··· Data for processing ···

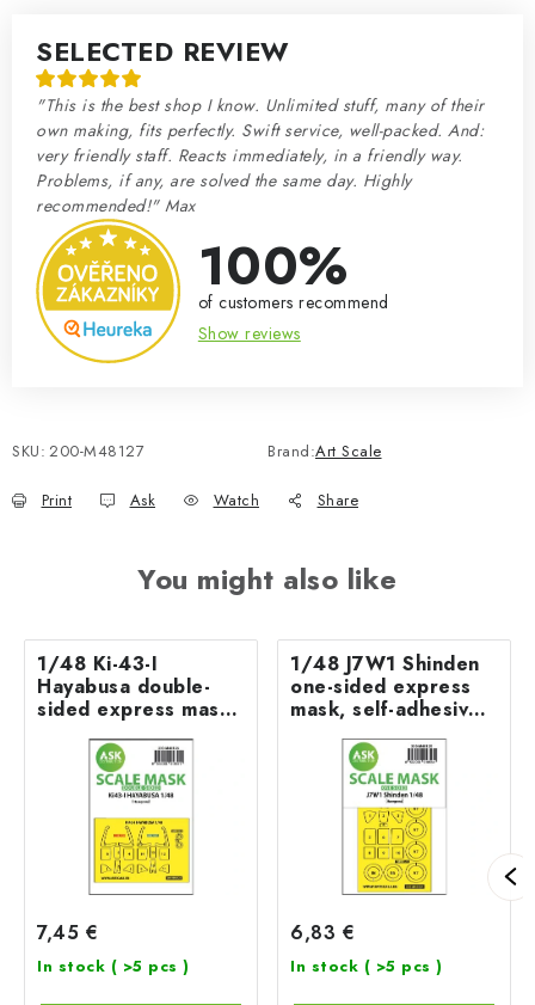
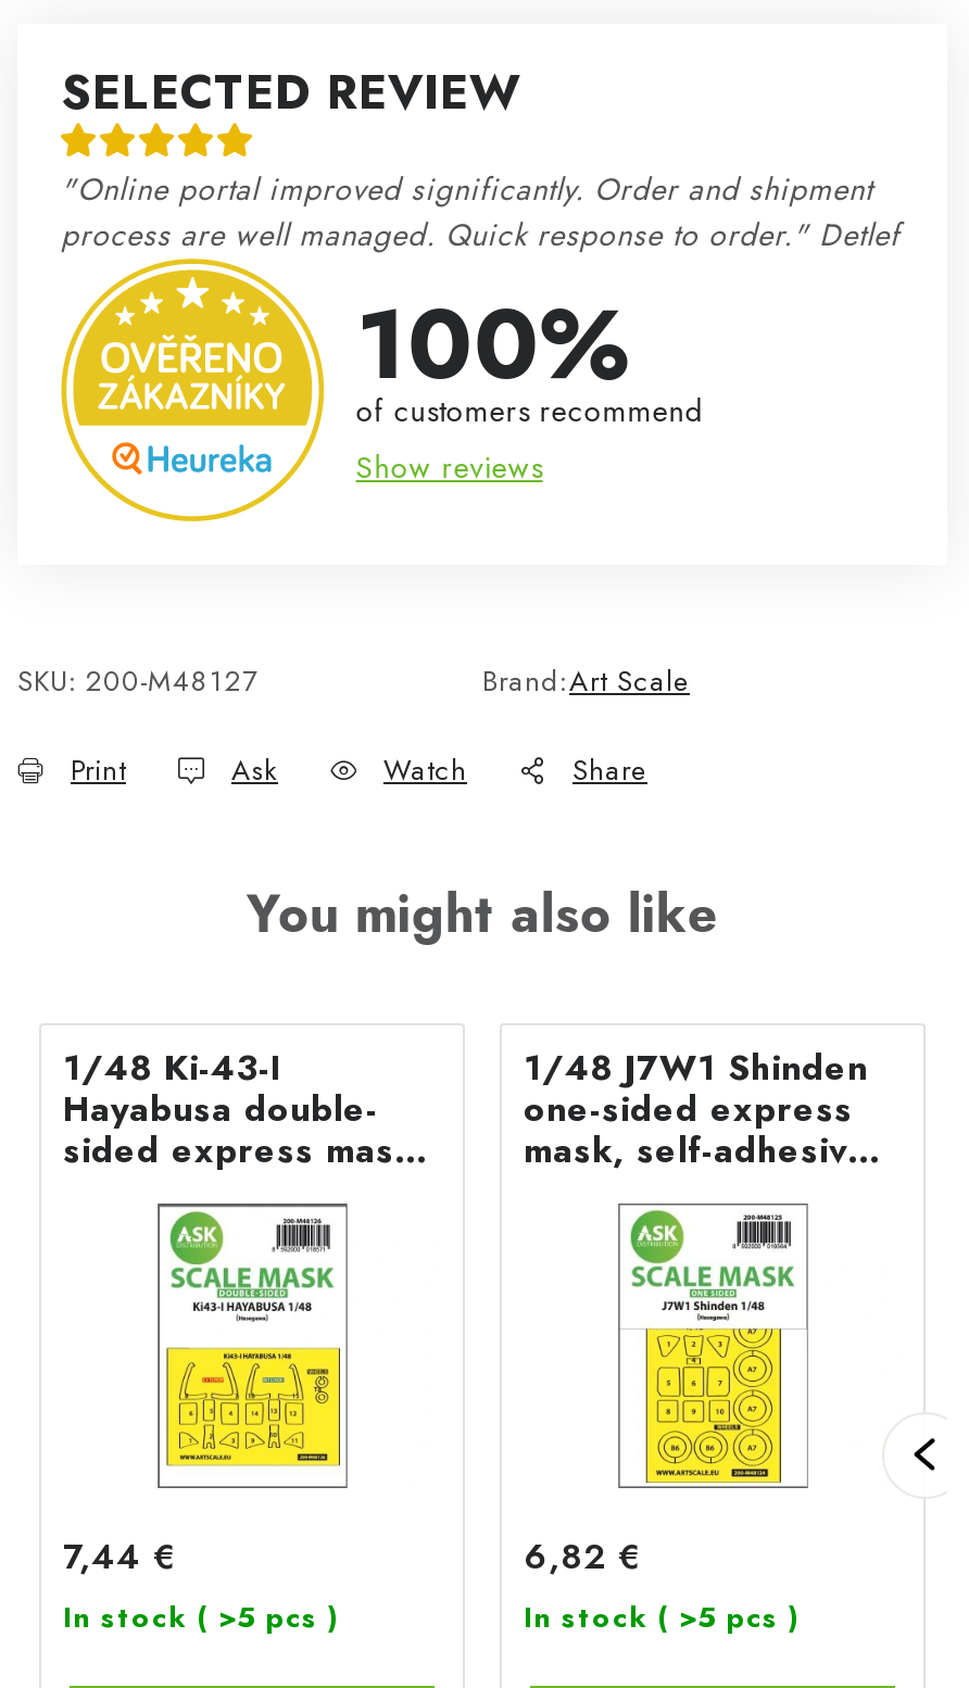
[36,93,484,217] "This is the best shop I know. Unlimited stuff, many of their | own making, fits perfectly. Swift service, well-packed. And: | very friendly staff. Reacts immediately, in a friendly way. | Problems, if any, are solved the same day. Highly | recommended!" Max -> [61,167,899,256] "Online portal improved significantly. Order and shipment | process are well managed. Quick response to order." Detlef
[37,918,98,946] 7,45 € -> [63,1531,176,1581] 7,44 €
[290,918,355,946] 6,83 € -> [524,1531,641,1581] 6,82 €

···
··· Data for processing ···

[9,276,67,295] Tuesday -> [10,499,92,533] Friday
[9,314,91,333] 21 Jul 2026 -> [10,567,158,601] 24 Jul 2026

···

What the task asks: Out of the listing above, reproduce exactly the lines from the one with "is the best" up to and including the one with "[290,918,355,946] 6,83 €".

Result below:
[36,93,484,217] "This is the best shop I know. Unlimited stuff, many of their | own making, fits perfectly. Swift service, well-packed. And: | very friendly staff. Reacts immediately, in a friendly way. | Problems, if any, are solved the same day. Highly | recommended!" Max -> [61,167,899,256] "Online portal improved significantly. Order and shipment | process are well managed. Quick response to order." Detlef
[37,918,98,946] 7,45 € -> [63,1531,176,1581] 7,44 €
[290,918,355,946] 6,83 € -> [524,1531,641,1581] 6,82 €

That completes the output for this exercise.